Fine-dining chefs have reinvented burgers, pizza and grilled cheese sandwiches. Now Charles Bililies is having a go at elevating the humble sandwich known as a gyro—or "souvlaki" in Greece.
Bililies is the owner and founder of the San Francisco restaurant Souvla, a sandwich and wine bar designed to carve out a niche he calls “fine casual.”
On the menu is a simple selection of souvlaki sandwiches and salads made with a choice of four proteins: naturally raised rotisserie grilled pork shoulder, lamb or chicken, along with a vegetarian white sweet potato option.
On the side are Greek-style fries spiked with mizithra cheese, oregano and sea salt; succulent potatoes cooked in the meat juices; salad or soup.
Beverages are all Greek, from the sparkling water to a selection of wine and beer, which Bililies says offer food-friendly quality at a value price.

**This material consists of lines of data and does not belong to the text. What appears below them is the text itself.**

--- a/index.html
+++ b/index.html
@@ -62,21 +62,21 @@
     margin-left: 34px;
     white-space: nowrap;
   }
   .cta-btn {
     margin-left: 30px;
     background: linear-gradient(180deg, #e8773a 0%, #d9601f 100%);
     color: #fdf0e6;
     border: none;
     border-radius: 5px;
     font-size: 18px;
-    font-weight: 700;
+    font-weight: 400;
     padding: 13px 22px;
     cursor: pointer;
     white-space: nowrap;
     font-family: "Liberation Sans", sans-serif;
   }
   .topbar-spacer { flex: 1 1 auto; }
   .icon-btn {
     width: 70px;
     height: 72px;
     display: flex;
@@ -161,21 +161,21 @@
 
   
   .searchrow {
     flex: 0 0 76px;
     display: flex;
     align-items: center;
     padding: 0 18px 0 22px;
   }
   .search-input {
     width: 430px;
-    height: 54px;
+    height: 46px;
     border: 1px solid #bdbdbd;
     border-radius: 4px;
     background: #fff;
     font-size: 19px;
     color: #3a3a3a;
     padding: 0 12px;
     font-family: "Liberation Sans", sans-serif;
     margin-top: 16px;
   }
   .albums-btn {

For dessert is frozen Greek yogurt with toppings like olive oil and salt, sour cherry preserves or baklava crumble.
The design of the 45-seat restaurant, tucked neatly into only 1,000 square feet, blurs the line between limited- and full-service dining.
The first visual is the row of eight spits on which the meat is slowly roasting. Guests order at the counter, but food is delivered to tables, with bussers cleaning up. There’s no menu board or walking the line, in the style of a Chipotle Mexican Grill.
“Souvla can be a lot of things to a lot of different people,” says Bililies. “It can be a quick and bustling lunch spot, and we do an awful lot of to-go and now delivery as well. But it can also be your go-to dinner spot, with the lights down and the wine aspect. It’s nice enough that you can bring a date.”
The restaurant, located in San Francisco’s Hayes Valley neighborhood, has been a hit.
Now in its second year, Souvla is expected to finish 2015 with about $3.5 million in sales. The average check is about $22, including wine, with sandwiches ranging from $10 to $13 and sides roughly $4 to $6.
With degrees in culinary arts from Johnson & Wales University and hospitality management from Cornell University, Bililies worked earlier in his career as culinary assistant to chef Thomas Keller at The French Laundry and later as dining room manager for Keller’s Bouchon Bistro.
He moved on to work for chef Michael Mina in San Francisco, helping to open the first RN74 and later becoming the restaurant’s assistant general manager.
A Greek-American, Bililies also comes from a restaurant family. The vintage copper pots that decorate Souvla came from his grandfather’s restaurant in Boston.
Coming from the fine-dining world, Souvla borrows the “standards and approaches and thought processes” that tend to support higher-end menus and brings them into the casual realm, Bililies says.
It’s a concept he hopes to be able to replicate. Bililies is looking for a second location and plans to expand in the San Francisco Bay area and possibly beyond.
“We’ve had tremendous success with the first store and it has far exceeded anyone’s expectations from a performance standpoint,” he says. “Now the plan is to grow organically and naturally.”